Each of these points is explained in the remainder of this section.

Read-to-Write Ratio

One defining characteristic of a directory is that it is typically read or searched far more often than it is written or updated. This is often not true for a database. A database might be used to record auditing data that is read only under exceptional, or at least infrequent, conditions. For example, such data might be written thousands of times each day (one record for each database transaction) but read only once a month to produce a summary report, or once a year when an internal audit is conducted .

Information in a directory, on the other hand, is usually read many more times than it is written. In fact, it is not unusual for a piece of directory information to be read 1,000 to 10,000 times more often than it is written. If you think about the types of information usually stored in a directory, this makes sense. Information about people, for example, changes relatively infrequently, especially compared to the number of times the information needs to be accessed. How often do you change phone numbers compared with the number of times somebody calls you? How often do you change addresses compared with the number of times you receive mail?
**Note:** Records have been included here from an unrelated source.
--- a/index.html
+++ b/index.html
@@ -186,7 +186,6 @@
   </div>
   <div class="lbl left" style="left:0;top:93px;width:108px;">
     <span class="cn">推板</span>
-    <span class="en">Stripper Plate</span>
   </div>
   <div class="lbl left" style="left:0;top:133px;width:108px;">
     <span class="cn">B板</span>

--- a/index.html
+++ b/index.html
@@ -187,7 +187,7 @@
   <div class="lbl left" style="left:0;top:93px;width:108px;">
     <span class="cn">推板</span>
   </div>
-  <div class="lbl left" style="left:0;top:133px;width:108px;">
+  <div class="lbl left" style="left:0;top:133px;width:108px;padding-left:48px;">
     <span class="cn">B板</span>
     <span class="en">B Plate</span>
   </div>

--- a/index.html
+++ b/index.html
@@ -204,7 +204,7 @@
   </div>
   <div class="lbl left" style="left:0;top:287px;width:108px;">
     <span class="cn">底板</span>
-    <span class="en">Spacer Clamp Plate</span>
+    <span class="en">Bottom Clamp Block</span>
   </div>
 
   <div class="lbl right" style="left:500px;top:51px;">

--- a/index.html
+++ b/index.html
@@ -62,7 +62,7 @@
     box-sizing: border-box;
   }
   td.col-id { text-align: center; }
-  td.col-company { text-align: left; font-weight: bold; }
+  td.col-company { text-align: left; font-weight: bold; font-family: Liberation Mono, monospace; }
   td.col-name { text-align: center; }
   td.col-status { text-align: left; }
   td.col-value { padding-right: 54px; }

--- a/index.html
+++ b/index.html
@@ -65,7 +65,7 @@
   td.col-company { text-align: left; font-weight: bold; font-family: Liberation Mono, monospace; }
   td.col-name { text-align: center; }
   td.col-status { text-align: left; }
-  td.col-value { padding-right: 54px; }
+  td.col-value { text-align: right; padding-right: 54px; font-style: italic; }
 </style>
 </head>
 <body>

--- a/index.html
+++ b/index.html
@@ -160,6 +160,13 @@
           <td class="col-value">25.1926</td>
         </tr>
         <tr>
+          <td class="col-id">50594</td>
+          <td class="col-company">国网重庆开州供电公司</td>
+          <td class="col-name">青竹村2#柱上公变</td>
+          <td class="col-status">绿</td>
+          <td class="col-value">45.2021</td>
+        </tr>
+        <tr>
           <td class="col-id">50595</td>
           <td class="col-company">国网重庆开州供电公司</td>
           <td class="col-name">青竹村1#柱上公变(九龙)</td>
Data with this "often read, seldom written" characteristic is not restricted to information about people. Catalog data, most location information, configuration information, network routing information, reference information, and many other types of information are all read far more often than they are written. The domain of applications that can be served by a directory is large. For some applications, the information is never updated online; instead, it is updated only periodically via a batch process initiated by an administrator.

Why is this characteristic important? It sets a design center for directory implementations. Implementers can make important, simplifying design decisions based on this characteristic. Directory implementations can be highly optimized for the types of operations that will be performed most often. If directory designers know that read and search operations are performed 10,000 times more often than update operations, they can spend more effort to make those operations perform quickly. In contrast, databases are often designed to support write and read operations equally well. The fact that directories are usually optimized for read- intensive applications has implications for other directory features, such as replication, which we will discuss later in this section.

Information Extensibility

Another important, defining characteristic of a directory is that it supports information extensibility. The term directory schema refers to the types of information that can be stored, the rules that information must obey, and the way that information behaves. Schema design for LDAP directories is discussed in detail in Chapter 8, Schema Design.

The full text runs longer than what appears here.